* Task statement *
Wherever the word "width" turns up in a line of the entries, copy that line.

Front-end code change data
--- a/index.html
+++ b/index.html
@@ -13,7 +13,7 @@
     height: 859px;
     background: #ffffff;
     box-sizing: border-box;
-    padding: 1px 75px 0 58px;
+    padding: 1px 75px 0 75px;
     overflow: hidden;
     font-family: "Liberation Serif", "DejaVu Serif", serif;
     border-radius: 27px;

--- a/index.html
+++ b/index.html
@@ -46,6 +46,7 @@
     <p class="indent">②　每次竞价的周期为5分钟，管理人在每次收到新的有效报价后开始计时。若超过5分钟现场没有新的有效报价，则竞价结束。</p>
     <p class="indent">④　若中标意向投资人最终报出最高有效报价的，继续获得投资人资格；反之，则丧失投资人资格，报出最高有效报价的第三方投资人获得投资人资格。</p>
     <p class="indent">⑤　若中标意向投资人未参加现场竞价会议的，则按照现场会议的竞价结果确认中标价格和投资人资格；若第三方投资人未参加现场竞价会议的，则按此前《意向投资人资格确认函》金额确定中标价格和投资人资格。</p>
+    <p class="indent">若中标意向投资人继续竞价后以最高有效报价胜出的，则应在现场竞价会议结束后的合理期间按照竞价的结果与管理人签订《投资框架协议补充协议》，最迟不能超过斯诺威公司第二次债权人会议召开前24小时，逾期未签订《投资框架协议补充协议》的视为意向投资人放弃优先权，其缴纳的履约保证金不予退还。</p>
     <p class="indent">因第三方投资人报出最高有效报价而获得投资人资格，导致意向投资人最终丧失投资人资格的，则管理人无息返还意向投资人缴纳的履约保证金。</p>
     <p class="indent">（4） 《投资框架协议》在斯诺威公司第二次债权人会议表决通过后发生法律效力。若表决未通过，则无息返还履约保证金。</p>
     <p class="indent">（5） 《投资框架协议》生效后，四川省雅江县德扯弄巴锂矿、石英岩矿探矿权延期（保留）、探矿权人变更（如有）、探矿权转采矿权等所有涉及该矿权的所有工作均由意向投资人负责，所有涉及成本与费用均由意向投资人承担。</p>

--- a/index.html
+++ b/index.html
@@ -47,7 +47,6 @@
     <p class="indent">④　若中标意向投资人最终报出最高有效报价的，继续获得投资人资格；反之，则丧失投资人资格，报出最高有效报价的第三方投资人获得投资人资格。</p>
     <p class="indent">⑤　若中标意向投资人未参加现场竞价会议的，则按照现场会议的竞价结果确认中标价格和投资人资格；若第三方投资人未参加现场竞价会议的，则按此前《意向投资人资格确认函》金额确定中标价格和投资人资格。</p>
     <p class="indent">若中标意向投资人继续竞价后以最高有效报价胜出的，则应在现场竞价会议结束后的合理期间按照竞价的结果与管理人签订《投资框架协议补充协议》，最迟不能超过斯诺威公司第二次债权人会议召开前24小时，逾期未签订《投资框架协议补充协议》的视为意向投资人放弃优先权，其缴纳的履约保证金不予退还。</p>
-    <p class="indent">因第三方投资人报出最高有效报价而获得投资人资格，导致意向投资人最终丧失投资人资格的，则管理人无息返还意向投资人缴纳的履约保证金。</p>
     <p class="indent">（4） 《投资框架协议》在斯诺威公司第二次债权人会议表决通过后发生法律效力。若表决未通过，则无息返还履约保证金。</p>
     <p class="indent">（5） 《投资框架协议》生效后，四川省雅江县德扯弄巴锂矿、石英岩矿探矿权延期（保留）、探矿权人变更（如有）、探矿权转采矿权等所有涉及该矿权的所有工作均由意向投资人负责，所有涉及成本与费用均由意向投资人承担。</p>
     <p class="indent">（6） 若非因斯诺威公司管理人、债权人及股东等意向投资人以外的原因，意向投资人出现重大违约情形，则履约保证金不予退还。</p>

* * *

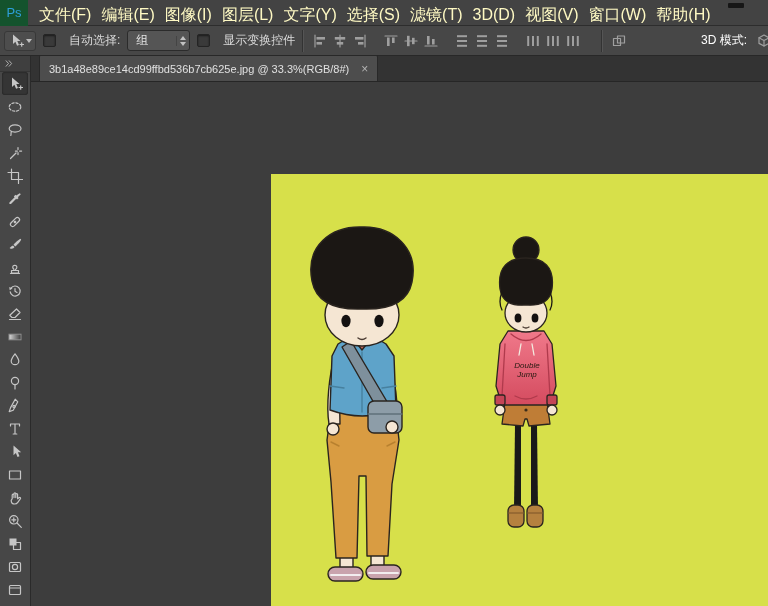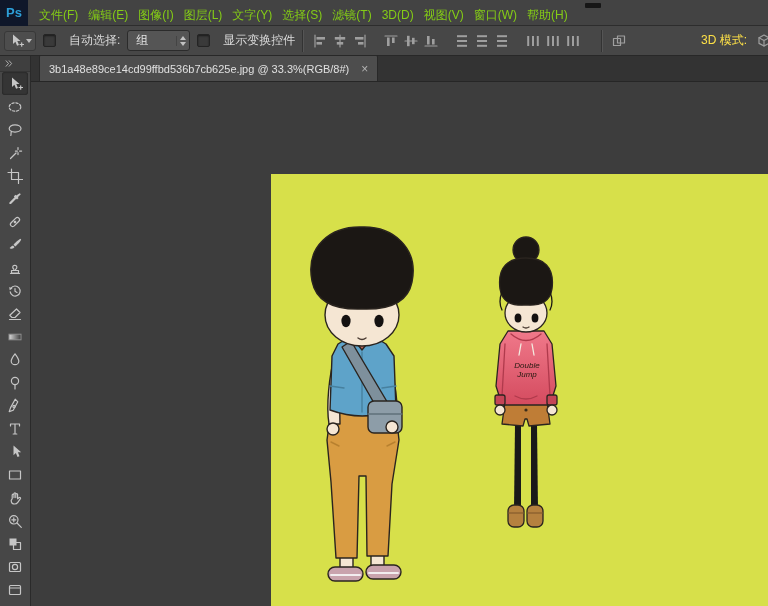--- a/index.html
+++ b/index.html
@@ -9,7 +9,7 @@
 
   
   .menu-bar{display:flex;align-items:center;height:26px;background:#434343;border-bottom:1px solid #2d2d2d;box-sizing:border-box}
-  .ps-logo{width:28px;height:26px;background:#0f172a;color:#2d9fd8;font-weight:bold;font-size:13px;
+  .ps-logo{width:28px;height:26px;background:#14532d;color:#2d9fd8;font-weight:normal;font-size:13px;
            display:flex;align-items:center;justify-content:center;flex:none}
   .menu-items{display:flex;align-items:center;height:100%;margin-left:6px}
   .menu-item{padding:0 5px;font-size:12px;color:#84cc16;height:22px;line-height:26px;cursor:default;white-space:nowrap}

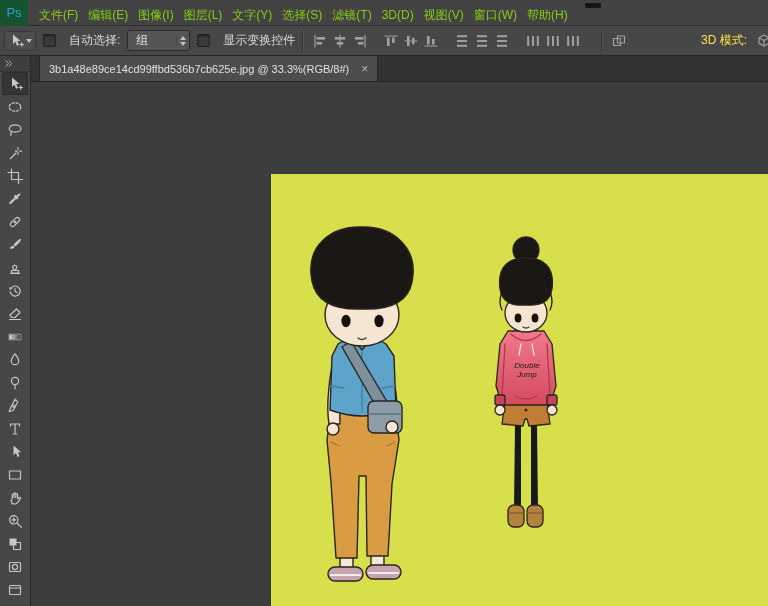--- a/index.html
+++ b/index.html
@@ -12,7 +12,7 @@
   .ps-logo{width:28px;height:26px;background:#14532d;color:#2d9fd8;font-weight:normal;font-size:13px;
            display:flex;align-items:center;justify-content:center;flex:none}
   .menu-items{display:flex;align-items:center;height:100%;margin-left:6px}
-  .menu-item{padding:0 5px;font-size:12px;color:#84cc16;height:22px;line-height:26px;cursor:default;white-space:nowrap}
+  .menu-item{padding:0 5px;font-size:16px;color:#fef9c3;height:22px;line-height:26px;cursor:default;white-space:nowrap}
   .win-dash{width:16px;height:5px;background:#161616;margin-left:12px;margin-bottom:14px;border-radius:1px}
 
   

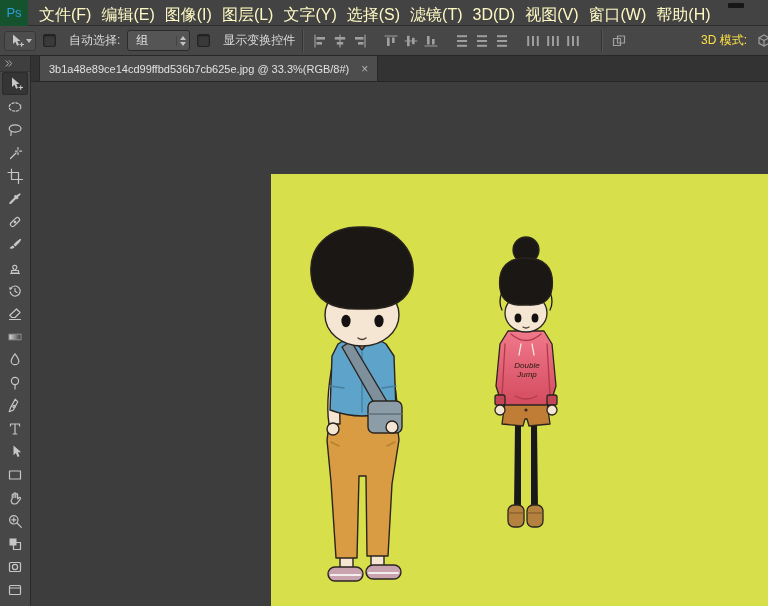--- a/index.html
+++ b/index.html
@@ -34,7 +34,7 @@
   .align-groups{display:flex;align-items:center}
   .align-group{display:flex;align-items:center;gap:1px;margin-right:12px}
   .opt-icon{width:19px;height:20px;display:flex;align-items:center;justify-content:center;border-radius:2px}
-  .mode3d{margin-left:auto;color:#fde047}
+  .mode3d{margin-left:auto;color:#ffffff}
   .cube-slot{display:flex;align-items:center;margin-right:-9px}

* Written answer *
-  .ps-logo{width:28px;height:26px;background:#0f172a;color:#2d9fd8;font-weight:bold;font-size:13px;
+  .ps-logo{width:28px;height:26px;background:#14532d;color:#2d9fd8;font-weight:normal;font-size:13px;
   .ps-logo{width:28px;height:26px;background:#14532d;color:#2d9fd8;font-weight:normal;font-size:13px;
   .win-dash{width:16px;height:5px;background:#161616;margin-left:12px;margin-bottom:14px;border-radius:1px}
   .opt-icon{width:19px;height:20px;display:flex;align-items:center;justify-content:center;border-radius:2px}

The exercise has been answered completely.